§ **Work instructions**
Line by line, print the records exactly.

§ **Source material**
..............................

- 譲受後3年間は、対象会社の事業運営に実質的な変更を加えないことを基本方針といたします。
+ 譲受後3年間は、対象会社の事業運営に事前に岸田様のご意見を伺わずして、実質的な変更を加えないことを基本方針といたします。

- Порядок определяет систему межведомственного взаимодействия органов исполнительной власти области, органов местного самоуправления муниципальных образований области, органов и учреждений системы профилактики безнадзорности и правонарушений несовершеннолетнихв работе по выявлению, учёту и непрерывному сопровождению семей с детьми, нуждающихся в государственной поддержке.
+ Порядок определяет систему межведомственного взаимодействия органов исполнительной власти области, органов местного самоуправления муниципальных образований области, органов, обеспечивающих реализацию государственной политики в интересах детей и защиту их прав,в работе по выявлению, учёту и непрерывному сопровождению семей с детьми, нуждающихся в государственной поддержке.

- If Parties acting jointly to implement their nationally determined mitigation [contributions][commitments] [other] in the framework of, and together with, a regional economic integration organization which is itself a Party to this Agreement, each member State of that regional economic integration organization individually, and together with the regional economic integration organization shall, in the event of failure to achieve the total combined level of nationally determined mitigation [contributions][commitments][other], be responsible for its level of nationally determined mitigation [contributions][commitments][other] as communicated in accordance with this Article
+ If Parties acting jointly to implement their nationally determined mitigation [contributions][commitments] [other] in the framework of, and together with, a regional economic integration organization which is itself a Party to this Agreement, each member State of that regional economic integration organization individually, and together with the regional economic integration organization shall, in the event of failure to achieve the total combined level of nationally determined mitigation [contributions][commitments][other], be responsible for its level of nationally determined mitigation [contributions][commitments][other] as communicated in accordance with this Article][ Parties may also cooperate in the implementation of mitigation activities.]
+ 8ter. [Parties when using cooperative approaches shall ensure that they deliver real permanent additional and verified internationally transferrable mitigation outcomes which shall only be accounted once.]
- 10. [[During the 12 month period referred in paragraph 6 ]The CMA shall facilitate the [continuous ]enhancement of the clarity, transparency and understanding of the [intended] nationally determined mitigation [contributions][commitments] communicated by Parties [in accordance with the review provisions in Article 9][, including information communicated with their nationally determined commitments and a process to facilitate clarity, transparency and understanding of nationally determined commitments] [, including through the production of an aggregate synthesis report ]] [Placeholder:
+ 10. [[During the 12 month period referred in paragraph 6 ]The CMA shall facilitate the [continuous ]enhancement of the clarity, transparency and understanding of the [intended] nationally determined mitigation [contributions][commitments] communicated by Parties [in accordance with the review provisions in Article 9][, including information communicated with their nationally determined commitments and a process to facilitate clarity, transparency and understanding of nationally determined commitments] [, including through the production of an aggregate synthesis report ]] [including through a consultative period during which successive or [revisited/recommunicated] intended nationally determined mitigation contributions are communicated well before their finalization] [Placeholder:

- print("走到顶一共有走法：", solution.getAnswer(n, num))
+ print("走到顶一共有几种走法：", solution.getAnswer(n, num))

..............................

§ **Solved exercise**
- 譲受後3年間は、対象会社の事業運営に実質的な変更を加えないことを基本方針といたします。
+ 譲受後3年間は、対象会社の事業運営に事前に岸田様のご意見を伺わずして、実質的な変更を加えないことを基本方針といたします。

- Порядок определяет систему межведомственного взаимодействия органов исполнительной власти области, органов местного самоуправления муниципальных образований области, органов и учреждений системы профилактики безнадзорности и правонарушений несовершеннолетнихв работе по выявлению, учёту и непрерывному сопровождению семей с детьми, нуждающихся в государственной поддержке.
+ Порядок определяет систему межведомственного взаимодействия органов исполнительной власти области, органов местного самоуправления муниципальных образований области, органов, обеспечивающих реализацию государственной политики в интересах детей и защиту их прав,в работе по выявлению, учёту и непрерывному сопровождению семей с детьми, нуждающихся в государственной поддержке.

- If Parties acting jointly to implement their nationally determined mitigation [contributions][commitments] [other] in the framework of, and together with, a regional economic integration organization which is itself a Party to this Agreement, each member State of that regional economic integration organization individually, and together with the regional economic integration organization shall, in the event of failure to achieve the total combined level of nationally determined mitigation [contributions][commitments][other], be responsible for its level of nationally determined mitigation [contributions][commitments][other] as communicated in accordance with this Article
+ If Parties acting jointly to implement their nationally determined mitigation [contributions][commitments] [other] in the framework of, and together with, a regional economic integration organization which is itself a Party to this Agreement, each member State of that regional economic integration organization individually, and together with the regional economic integration organization shall, in the event of failure to achieve the total combined level of nationally determined mitigation [contributions][commitments][other], be responsible for its level of nationally determined mitigation [contributions][commitments][other] as communicated in accordance with this Article][ Parties may also cooperate in the implementation of mitigation activities.]
+ 8ter. [Parties when using cooperative approaches shall ensure that they deliver real permanent additional and verified internationally transferrable mitigation outcomes which shall only be accounted once.]
- 10. [[During the 12 month period referred in paragraph 6 ]The CMA shall facilitate the [continuous ]enhancement of the clarity, transparency and understanding of the [intended] nationally determined mitigation [contributions][commitments] communicated by Parties [in accordance with the review provisions in Article 9][, including information communicated with their nationally determined commitments and a process to facilitate clarity, transparency and understanding of nationally determined commitments] [, including through the production of an aggregate synthesis report ]] [Placeholder:
+ 10. [[During the 12 month period referred in paragraph 6 ]The CMA shall facilitate the [continuous ]enhancement of the clarity, transparency and understanding of the [intended] nationally determined mitigation [contributions][commitments] communicated by Parties [in accordance with the review provisions in Article 9][, including information communicated with their nationally determined commitments and a process to facilitate clarity, transparency and understanding of nationally determined commitments] [, including through the production of an aggregate synthesis report ]] [including through a consultative period during which successive or [revisited/recommunicated] intended nationally determined mitigation contributions are communicated well before their finalization] [Placeholder:

- print("走到顶一共有走法：", solution.getAnswer(n, num))
+ print("走到顶一共有几种走法：", solution.getAnswer(n, num))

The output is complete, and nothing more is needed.